Zauberwort „Bike and Ride“
Interesse zeigen vor allem die Verkehrsunternehmen. Der intermodale Verkehr, die Vernetzung verschiedener Verkehrsmittel, ist schon länger ein Thema. Das Zauberwort lautet „Bike and Ride“, eine Erweiterung des Einzugsbereichs von Haltestellen durch Fahrradfahrer. Das beste Mittel dafür sind ausreichend Abstellmöglichkeiten. Seit 1999 haben S-Bahn und Berliner Verkehrsbetriebe (BVG) 11.600 davon an ihren Bahnhöfen eingerichtet. Jährlich kommen bei der S-Bahn 600, bei der BVG 500 hinzu, hauptsächlich finanziert aus Landesmitteln. Zudem gibt es 1750 öffentliche Leihfahrräder an 145 Stationen.
Die S-Bahn will nun an zehn Standorten prüfen, ob die Doppelstockparker dort Sinn machen. „Sie wären besonders attraktiv bei einer Fläche mit hoher Nachfrage“, sagt Geschäftsführer Peter Buchner. Diese bestehe derzeit vor allem an den Bahnhöfen Warschauer Straße, Schönhauser Allee, Prenzlauer Allee und Pankow.

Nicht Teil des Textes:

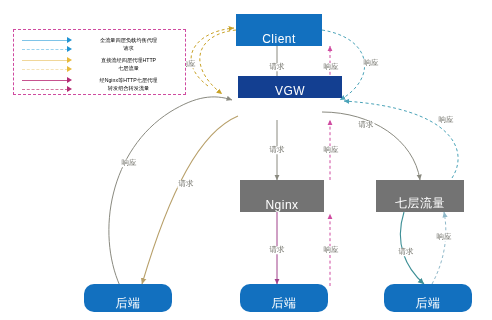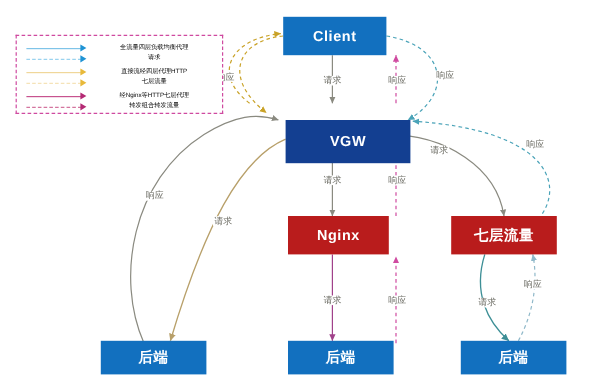"Client" .node { align-items: center -> flex-end; font-weight: bold -> none }
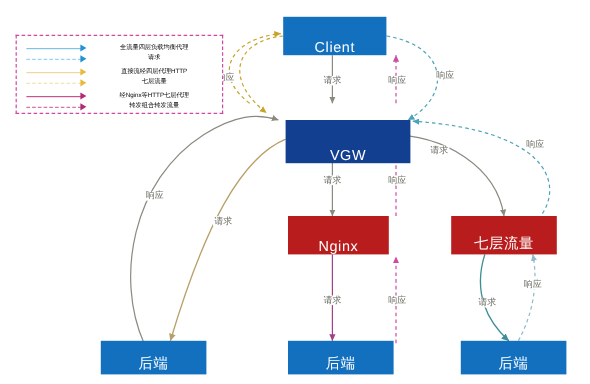"VGW" div.node { height: 36px -> 22px; top: 100px -> 76px }
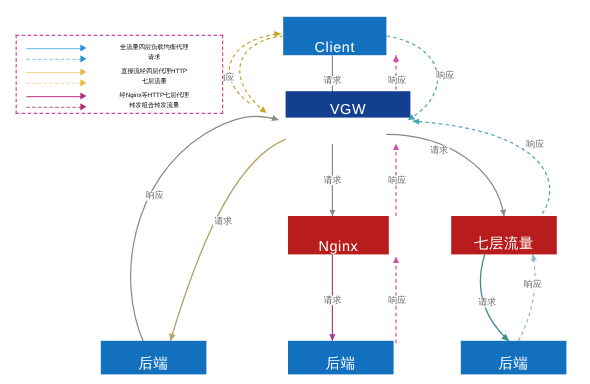"Nginx" .node.proxy { background: #b91c1c -> #737373 }
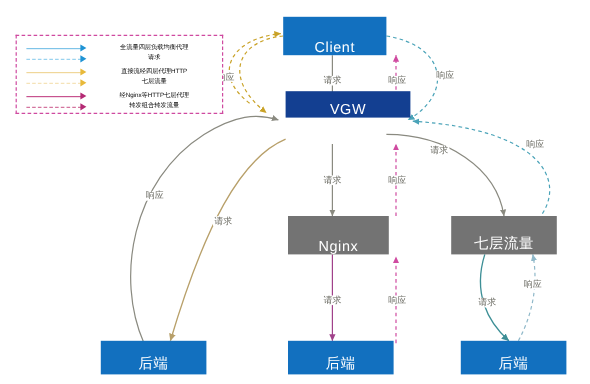"后端" .node.backend { border-radius: none -> 10px }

Die BVG hat sich mit der neuen Technik bisher nur am Rande beschäftigt, will nun aber tiefer einsteigen. „Es ist nie in unserem Interesse, dass zu viele Leute ihre Fahrräder mit in die U-Bahnwagen nehmen“, heißt es bei der BVG.
Wie genau könnten die Lösungen aber aussehen? Dem ADFC schwebt ein geschlossenes System vor mit integriertem Service: Fahrradreparatur, Überwachung und am besten überdacht. „Solche Radstationen gibt es in Nordrhein-Westfalen bereits fast 100-mal. In Berlin noch gar nicht“, sagt ADFC-Mann Wendtland.
Lob von der Polizei
Doch dafür braucht es externe Betreiber, die die Kosten dafür zumindest teilweise über Gebühren refinanzieren. Inwiefern das möglich ist, prüft der Senat derzeit im Rahmen einer Ausschreibung. Interessenten sollen ein Konzept vorlegen, wie sich die Flächen am Bahnhof Ostkreuz bestmöglich in attraktive Bike-and-Ride-Flächen verwandeln lassen. Beispielsweise in Form eines Fahrradparkhauses mit dem Doppelstocksystem. In einem Jahr soll es ein Ergebnis geben.
Lob für die neue Technik gibt es schon jetzt – von der Polizei. „Die obere Reihe wird sicherer vor Dieben sein, da es auffällig ist, wenn sie sich dort zu schaffen machen“, sagt Verkehrssicherheitsreferent Andreas Tschisch. Sein Tipp: Teure Fahrräder immer oben abstellen. Von den 26.513 Fahrraddiebstählen im vergangenen Jahr konnte die Polizei nur vier Prozent aufklären.
Bleibt die Frage, ob die Doppelstockparker wirklich für Gleichberechtigung sorgen. Seine Mutter, sagt Wendtland, könnte das System wahrscheinlich nicht bedienen.